The story of a Type II supernova does not stop with the explosion however. A huge amount of matter is left behind after the explosion. This completely collapses onto itself until all atomic structure is broken and the electrons and protons are combined into neutrons, resulting in a rapidly spinning neutron star.

A Type 1a supernova, on the other hand, begins as a star about the same size as our sun (but no more than about five times its mass) orbiting a second, similar star. This is known as a binary star system.

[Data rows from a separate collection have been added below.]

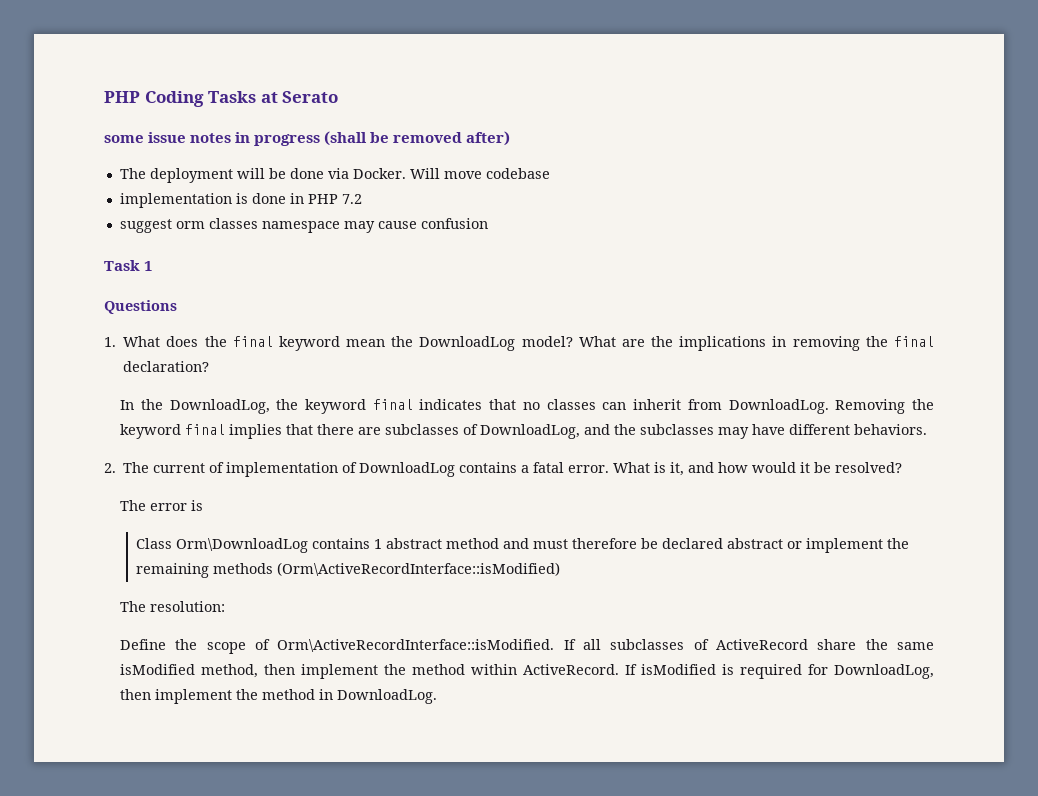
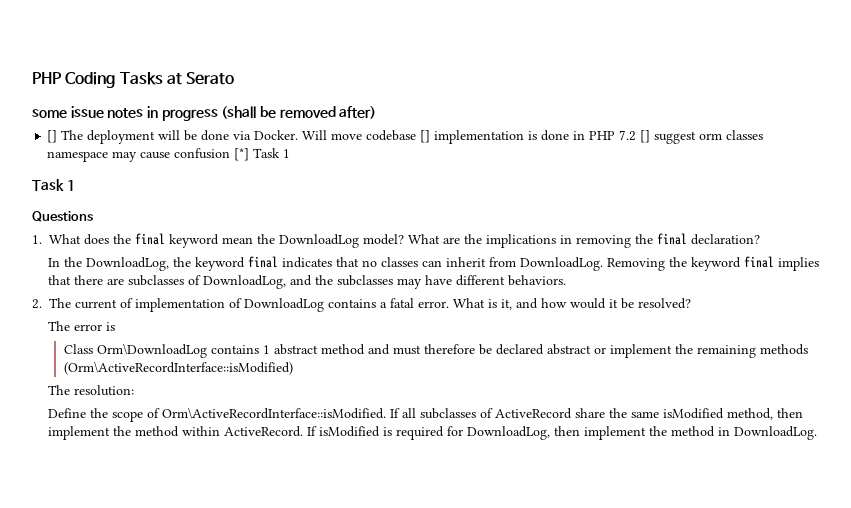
(511, 138) none -> [47,130,58,143] []
(550, 173) // -> [420,130,431,143] []
(362, 199) // -> [640,130,651,143] []
(488, 223) none -> [234,148,291,161] [*] Task 1

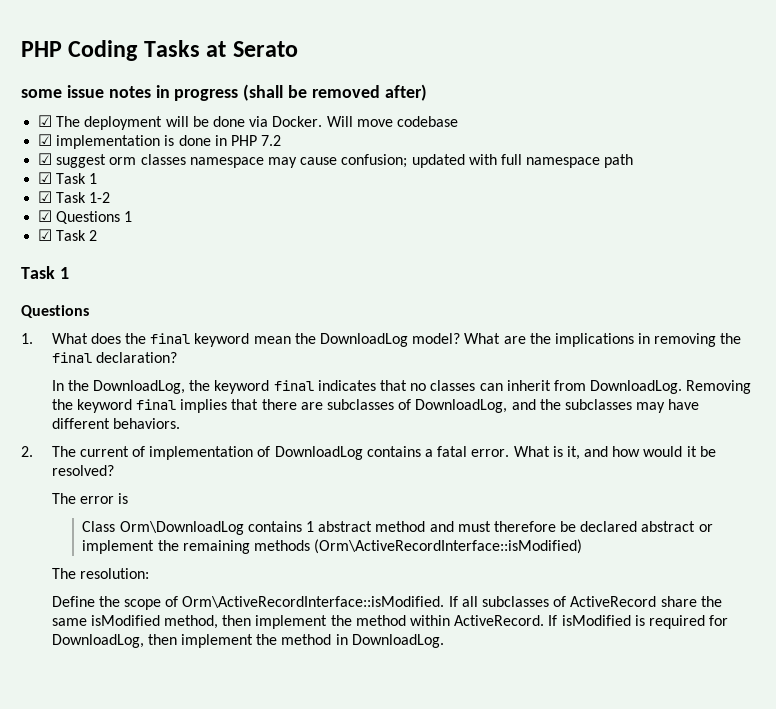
[47,130,58,143] [] -> [38,115,53,127] ☑
[420,130,431,143] [] -> [38,134,53,146] // ☑
[640,130,651,143] [] -> [38,153,53,165] // ☑
[174,148,291,161] confusion [*] Task 1 -> [341,154,634,168] [38,172,98,184] [38,191,111,203] [38,210,133,224] [38,229,98,241] confusion; updated with full namespace path // ☑ Task 1 // ☑ Task 1-2 // ☑ Questions 1 // ☑ Task 2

When a binary star about the size of our sun begins to run out of hydrogen, the balance between gravity and the expanding gas within the star shifts. As a result, the star begins to expand, eventually turning into what is called a red giant. The core of the red giant continues to contract however, fusing helium into carbon and then into other elements, pushing the outer layers of the star away. Eventually only the dense, luminous core remains as a white dwarf.

Eventually, its partner star in the binary system also turns into a red giant. As the second star expands, however, the gravity of the white dwarf draws the outer layers of the red giant towards itself, much like water circling a drain. Over time this process continues until the white dwarf has a mass about 40% more than our sun. At this point, a runaway nuclear reaction causes the white dwarf to explode.

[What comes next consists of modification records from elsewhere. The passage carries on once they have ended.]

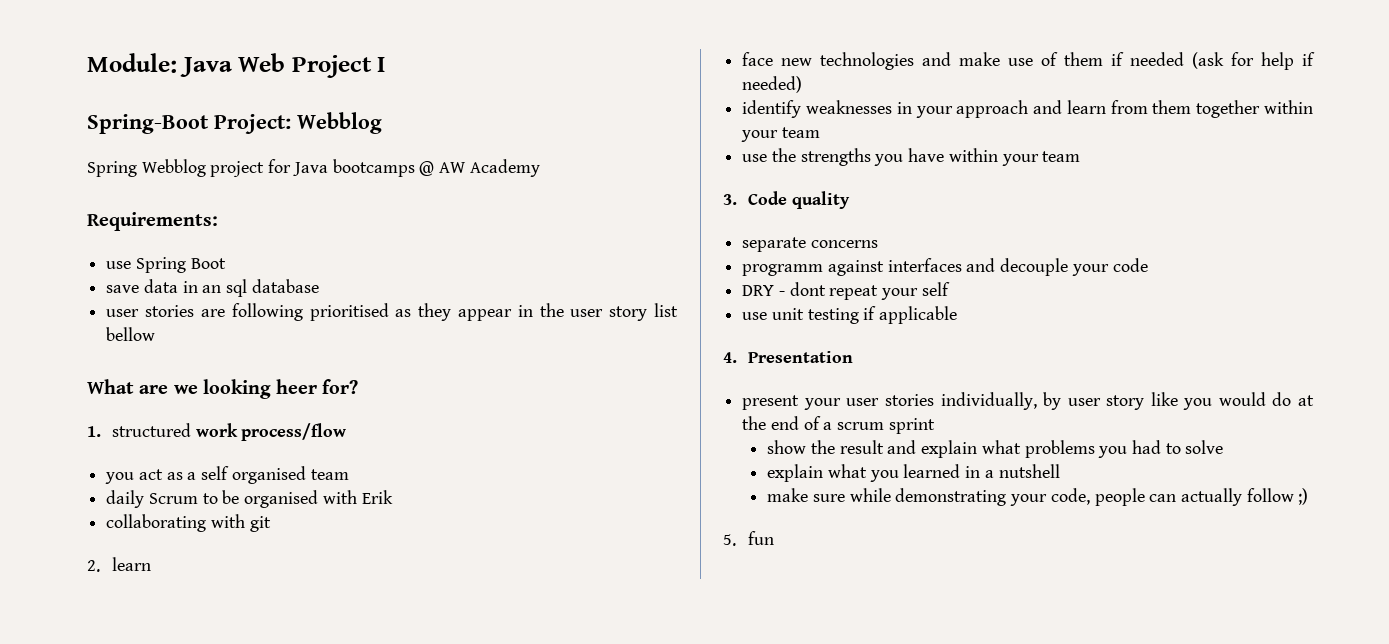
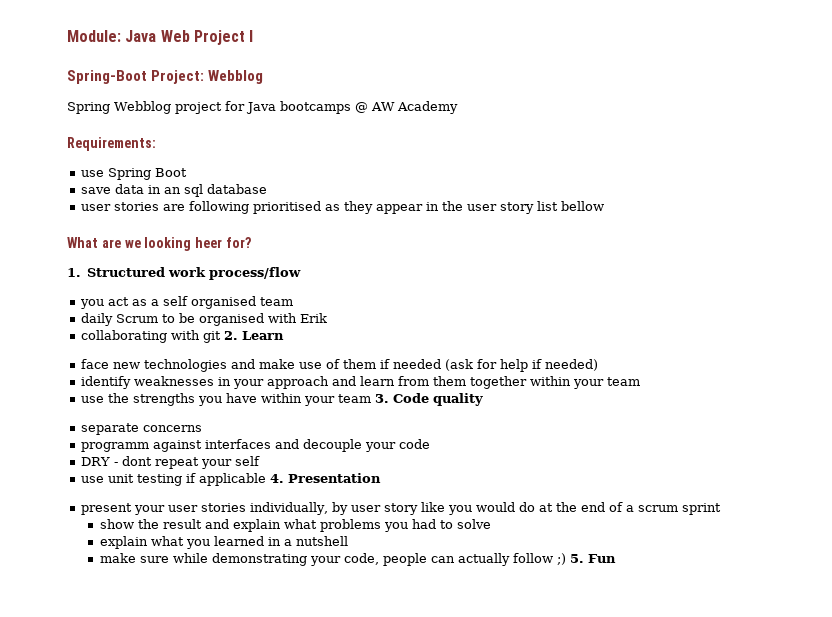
[111,423,191,437] structured -> [87,267,166,277] Structured
[87,557,151,572] // 2. learn -> [223,331,284,340] 2. Learn
(1081, 156) // -> (371, 398) none
(958, 315) // -> (266, 479) none
[723,531,774,546] // 5. fun -> [569,554,616,563] 5. Fun

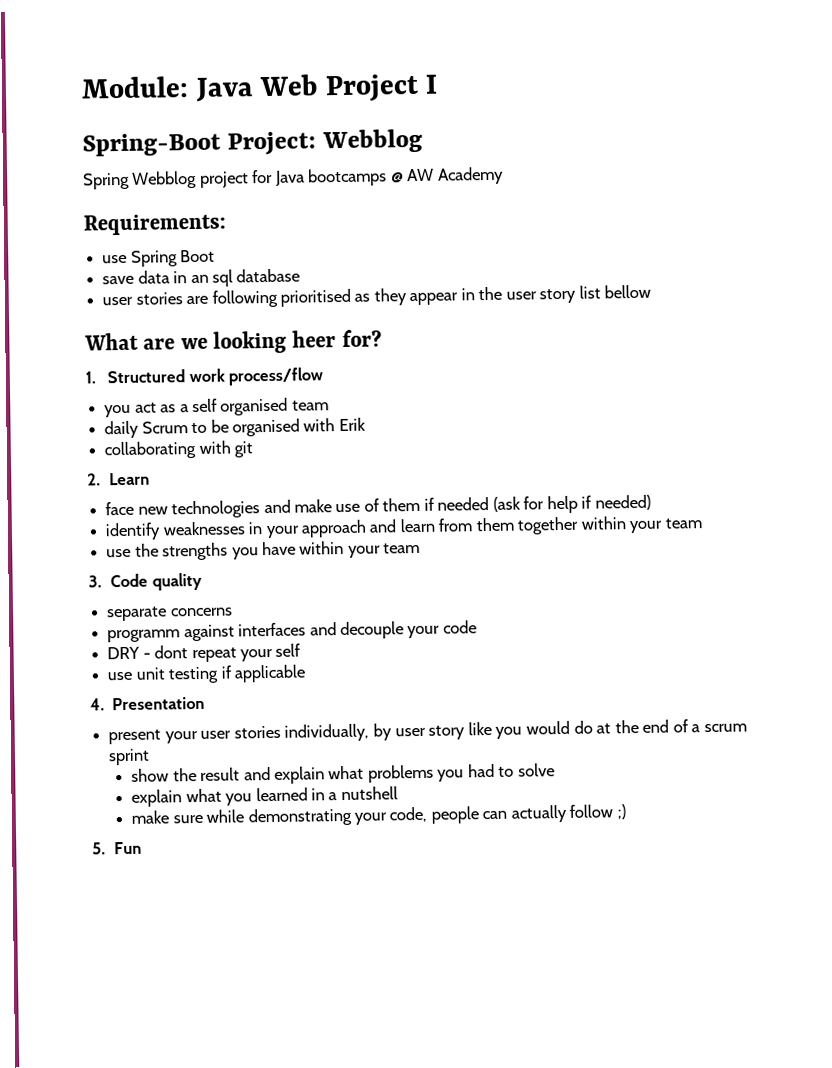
(221, 337) none -> (254, 449) //
(371, 398) none -> (421, 548) //
(266, 479) none -> (305, 673) //
(566, 559) none -> (626, 812) //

Type 1a supernova are very important to astronomers because they always explode at 1.4 times the mass of the sun and all have the same characteristics, including how bright they shine. This allows astronomers to measure the distance to a Type 1a supernova by simply measuring its brightness.

The explosion of a Type 1a supernova is about 15 billion times brighter than our sun and completely destroys the white dwarf. The core of the red giant is catapulted out of orbit and its outer layers are blown into space where they will, over time, collect and create yet another star system.

Recently (December 2009), evidence has surfaced of another type of supernova known as a pair-instability supernova. Observation and analysis of a 2007 supernova (SN2007bi) indicate that a star containing about 200 times the mass of the sun exploded with a brightness 50 to 100 times that normally seen in a supernova.

This event seems to validate that super-massive stars can form and that pair-instability supernovii are possible. In such a supernova, the super massive star has exhausted its supply of hydrogen and helium, leaving a core of mostly oxygen. In smaller stars, this process continues until the core is iron and it explodes in a Type II supernova. In this case, however, while the core is still oxygen, super energetic photons are released that create electrons and positrons (electron anti-matter opposite particle). When the matter and anti-matter meet, they completely annihilate each other, reducing the star's pressure and forcing a collapse and burning up the oxygen so completely (in a run away nuclear explosion) that nothing of the star remains. The gas and material generated by the explosion spreads throughout its immediate stellar neighborhood. 

God has created a mechanism by which the stars regenerate themselves through a process remarkably similar to the organic processes we see on earth. Everything we touch or see around us, including the elements that make up our own physical bodies, was transformed in the nuclear crucible of a distant star into something new and then blasted into space in an ongoing process of solar and planetary genesis.

The creation story in Abraham 4 (http://scriptures.lds.org/en/abr/4) is quite interesting in its wording. In verses 10, 12, and 18, the creation seems to be defined more as a process than an event. The Gods started a process and watched as they were "obeyed". I believe these eternal processes are still in operation as they continue to obey God's initial commands. What a blessing it is to live in a time when we're understanding more and more of God's majestic creations.